Transforming routine interactions into care opportunities

Ray described how even a simple inbound call can become a proactive care moment. When a member calls to ask about medication coverage, a comprehensive view allows the system to surface relevant insights in real time—such as overdue screenings or upcoming appointments.

He noted:

“A big challenge is getting the member to pick up the phone. Right then and there, by having a comprehensive view, the system can flag the interaction and support follow ups while the member is already on the phone.”

Enabling effective AI and advanced analytics

At Centenewe firmly believe that  AI depends on high-quality, comprehensive data. Without a complete member picture, even the most advanced models fall short.

As Ray emphasized:

“We strive for a comprehensive picture across the board.”

This level of completeness—bringing together claims, clinical data, engagement history, and social determinants of health—enables reliable next-best-action recommendations, care gap interventions, and risk stratification.

Improving experience and outcomes at scale

The impact is measurable across both member and provider experiences. Organizations see increased portal engagement, reduced call center volume, and fewer redundant interactions.

As Ray shared:

“When we see those sorts of things in the numbers, then we know that it is working.”

Ray’s Advice for Payers Earlier in the Journey

For health plans still working toward a unified member view, Ray offered practical guidance grounded in experience.

Build the foundation before pursuing AI

Identity resolution and data management may not generate the same excitement as AI, but they are essential prerequisites:

“It’s critical—it’s the rock-solid foundation that you need to have in place for everything to work.”

Embrace interoperability standards early

Standards such as FHIR and HL7 reduce integration complexity and enable more seamless data exchange. While they may require additional investment upfront, they accelerate progress over time.

Define data ownership clearly and early

Accountability is critical to success:

“Make sure your data owners are defined up front. Make sure you don’t have ten data owners so nobody’s accountable.”

Automate quality wherever possible

Manual corrections are costly, slow, and unsustainable at scale.

Secure executive sponsorship and communicate wins

Organizational change of this magnitude requires leadership support—and visibility into results:

“If this is working, make sure everyone is aware of it.”

The Takeaway from AHIP26

One message stood out clearly from AHIP26: health plans that invest in trusted, unified member identity data operate at a fundamentally different level.

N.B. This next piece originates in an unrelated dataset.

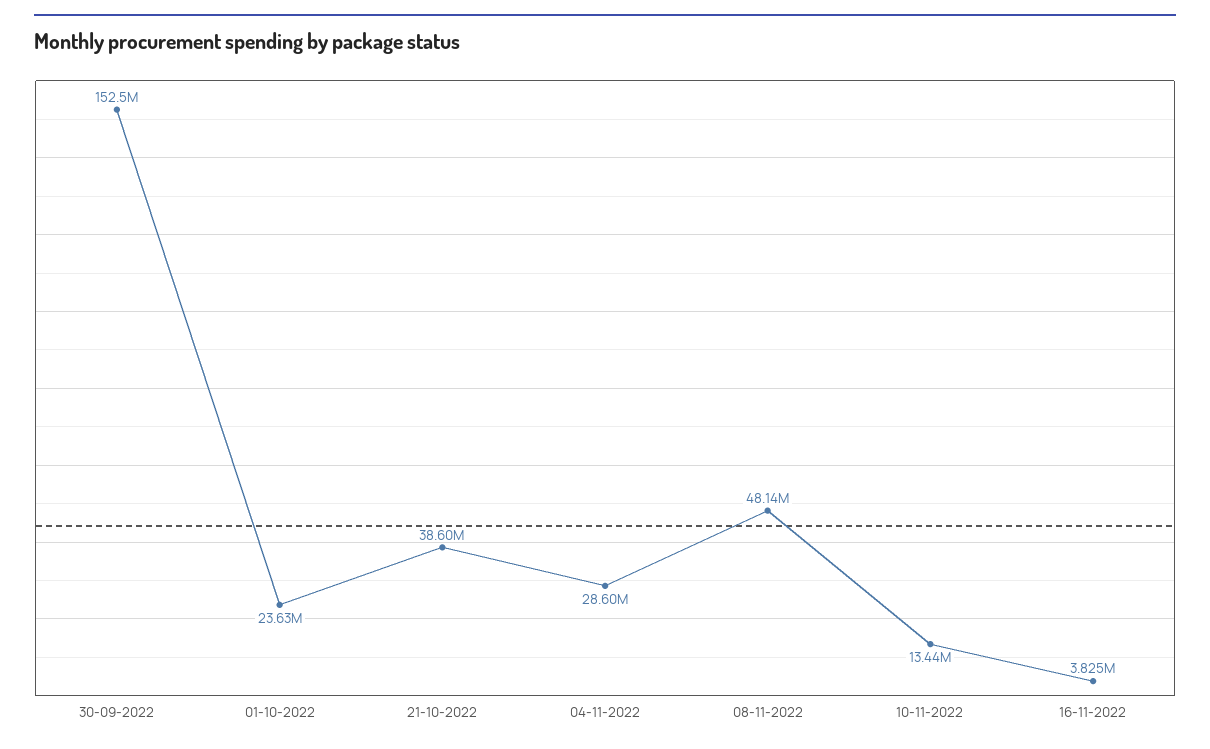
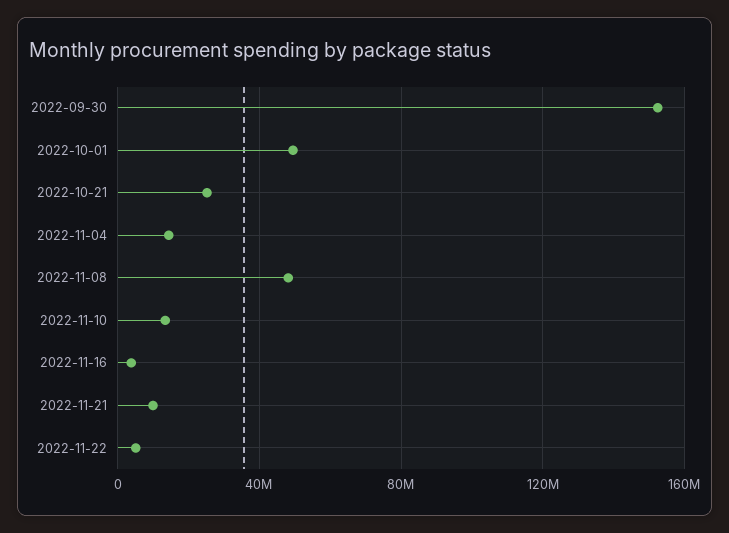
01-10-2022: 23630000 -> 50000000
21-10-2022: 38600000 -> 25000000
04-11-2022: 28600000 -> 15000000
2022-11-21: none -> 10000000
2022-11-22: none -> 5000000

Better member experience, more effective AI, improved quality scores, and lower administrative costs are not accidental outcomes. They are the result of deliberate investment in a data foundation.

Centene’s journey demonstrates that while building a comprehensive member view is not easy, it is achievable—and it becomes the platform for everything that follows.

Knowing who your members are is not just a data initiative; It is a strategic advantage.